TASK PROMPT:
The data below should be retyped exactly, with the pictures left out.

────────────────────────────────────────

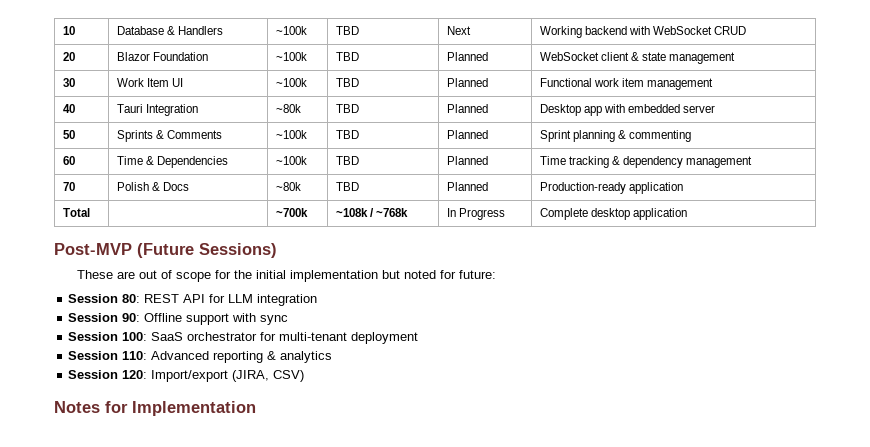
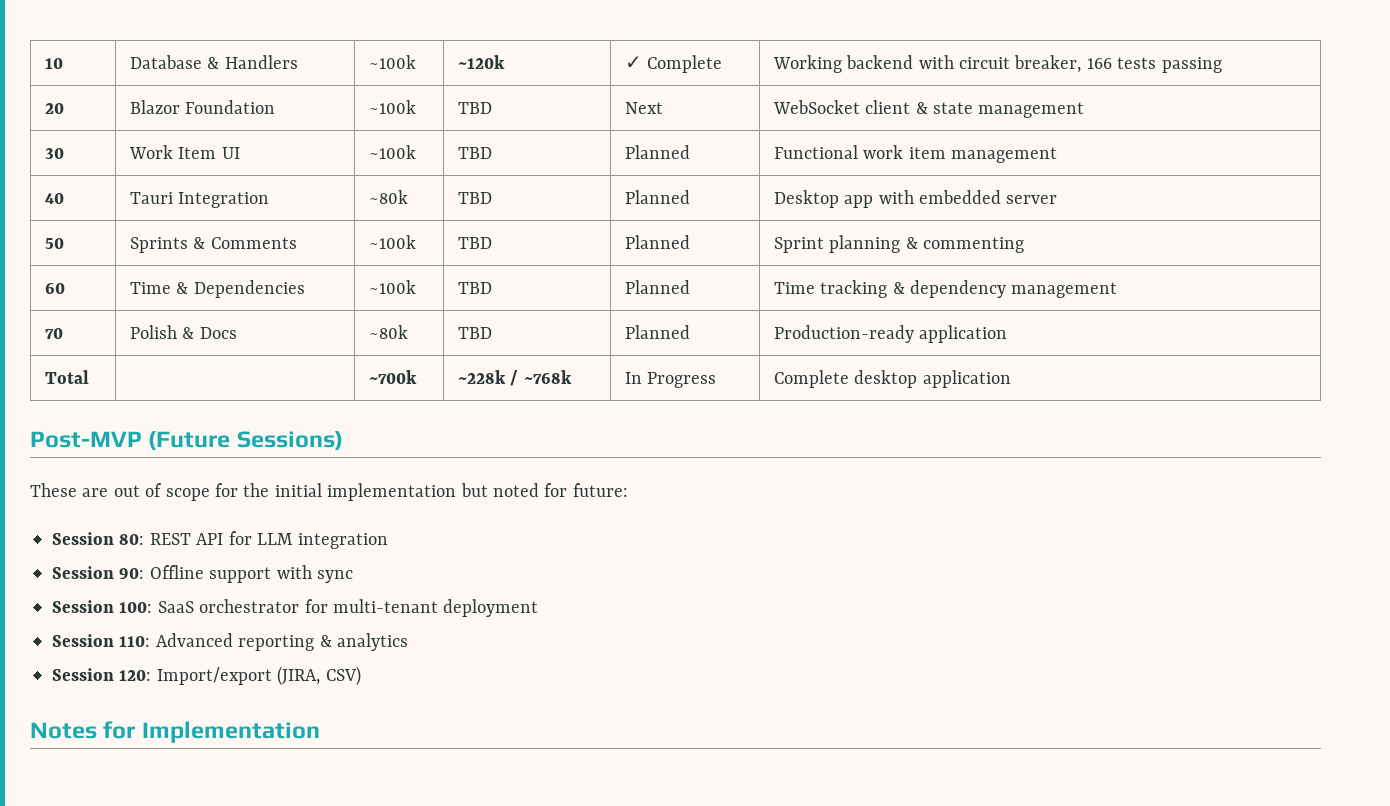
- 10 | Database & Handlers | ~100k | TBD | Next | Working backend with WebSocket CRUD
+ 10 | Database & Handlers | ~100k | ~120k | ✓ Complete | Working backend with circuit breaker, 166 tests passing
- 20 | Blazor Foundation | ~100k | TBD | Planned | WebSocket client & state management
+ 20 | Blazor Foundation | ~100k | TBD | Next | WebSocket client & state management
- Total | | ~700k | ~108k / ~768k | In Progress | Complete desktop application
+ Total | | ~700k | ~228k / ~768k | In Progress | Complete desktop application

────────────────────────────────────────

YOUR SOLUTION:
- 10 | Database & Handlers | ~100k | TBD | Next | Working backend with WebSocket CRUD
+ 10 | Database & Handlers | ~100k | ~120k | ✓ Complete | Working backend with circuit breaker, 166 tests passing
- 20 | Blazor Foundation | ~100k | TBD | Planned | WebSocket client & state management
+ 20 | Blazor Foundation | ~100k | TBD | Next | WebSocket client & state management
- Total | | ~700k | ~108k / ~768k | In Progress | Complete desktop application
+ Total | | ~700k | ~228k / ~768k | In Progress | Complete desktop application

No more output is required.